Speaking of independent media outlets…. The newly created Virginia Star is establishing itself as a worthwhile news source. Today the publication featured an interview of Angela Greene, the female African-American police chief who was placed on administrative leave after her department announced felony charges against Sen. Louise Lucas, D-Portsmouth. Lucas had helped organize a rally this summer in which protesters spray painted the a Confederate statue. Later that night, protesters beheaded four statues of soldiers attached to the monument, and the monument fell upon a man and killed him. The charges resulted in an uproar as Democrats rallied to the defense of Lucas, one of Virginia’s longest-serving African-American legislators. In the resulting fallout Greene, who herself had replaced a previous female African-American police chief, was canned. She gave her first public interview to the Star. Said she: “I was retaliated against because I refused to treat criminal behavior differently because of the alleged offenders race, creed, gender, or political affiliation.”

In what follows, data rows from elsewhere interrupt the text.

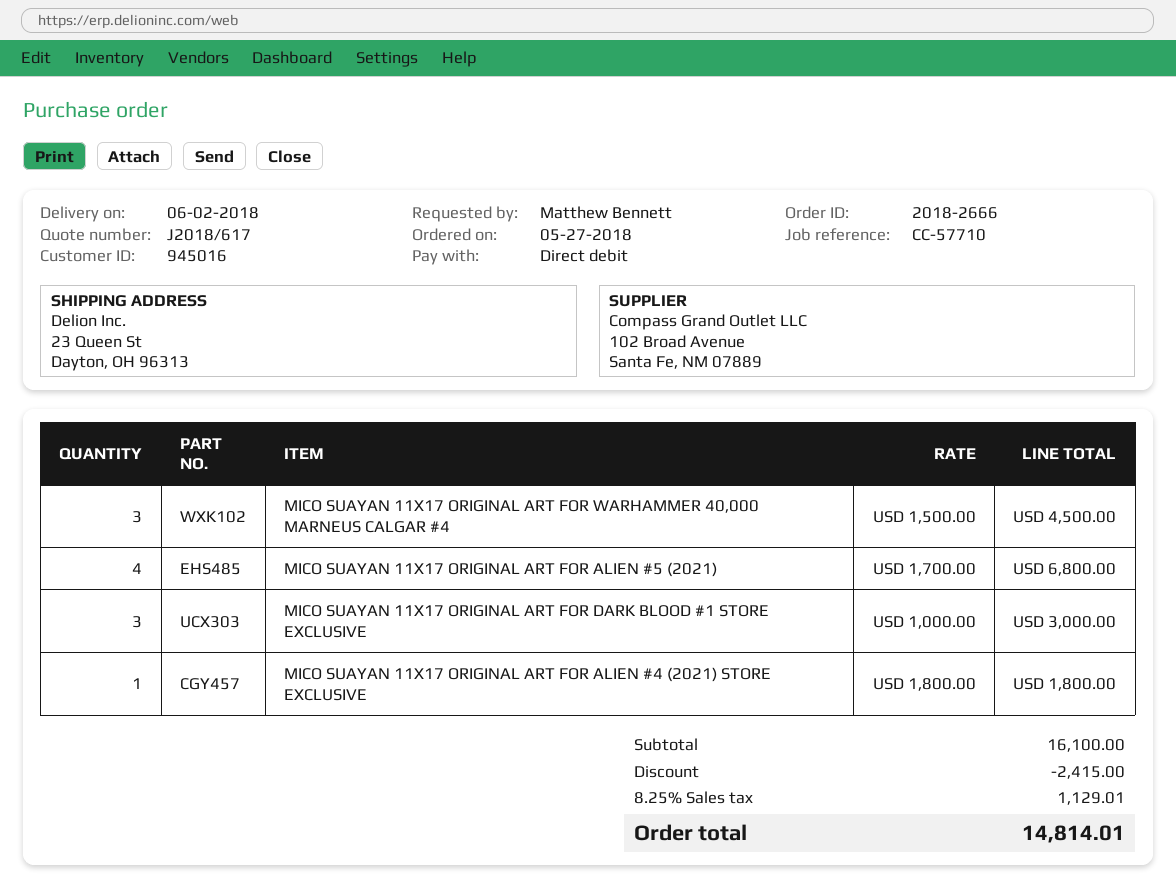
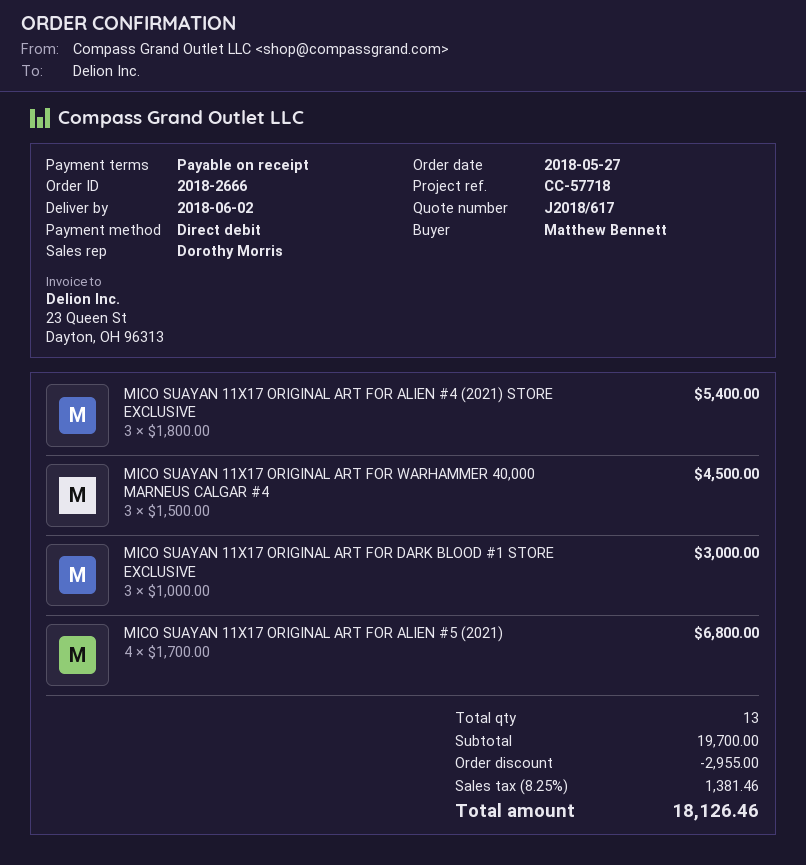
reference: CC-57710 -> CC-57718
MICO SUAYAN 11X17 ORIGINAL ART FOR ALIEN #4 (2021) STORE EXCLUSIVE: 1 x 1800.00 = 1800.00 -> 3 x 1800.00 = 5400.00
subtotal: 16100.00 -> 19700.00
discount: 2415.00 -> 2955.00
tax: 8.25% = 1129.01 -> 8.25% = 1381.46
total: 14814.01 -> 18126.46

More COVID fallout. James Madison University recorded 783 students who accepted then withdrew or deferred their enrollment at JMU this fall. The unexpected loss of those students blew a $12.6 million hole in the university’s budget, reports the student newspaper The Breeze. The no-shows cited the coronavirus as the main cause for their decision. Some who unenrolled cited their fear that online classes would limit opportunities to connect with faculty. Others cited fears that they might expose vulnerable family members to the virus. Every university has been struggling with how to manage the virus, but JMU more than most. The student newspaper has been on top of the story from the beginning.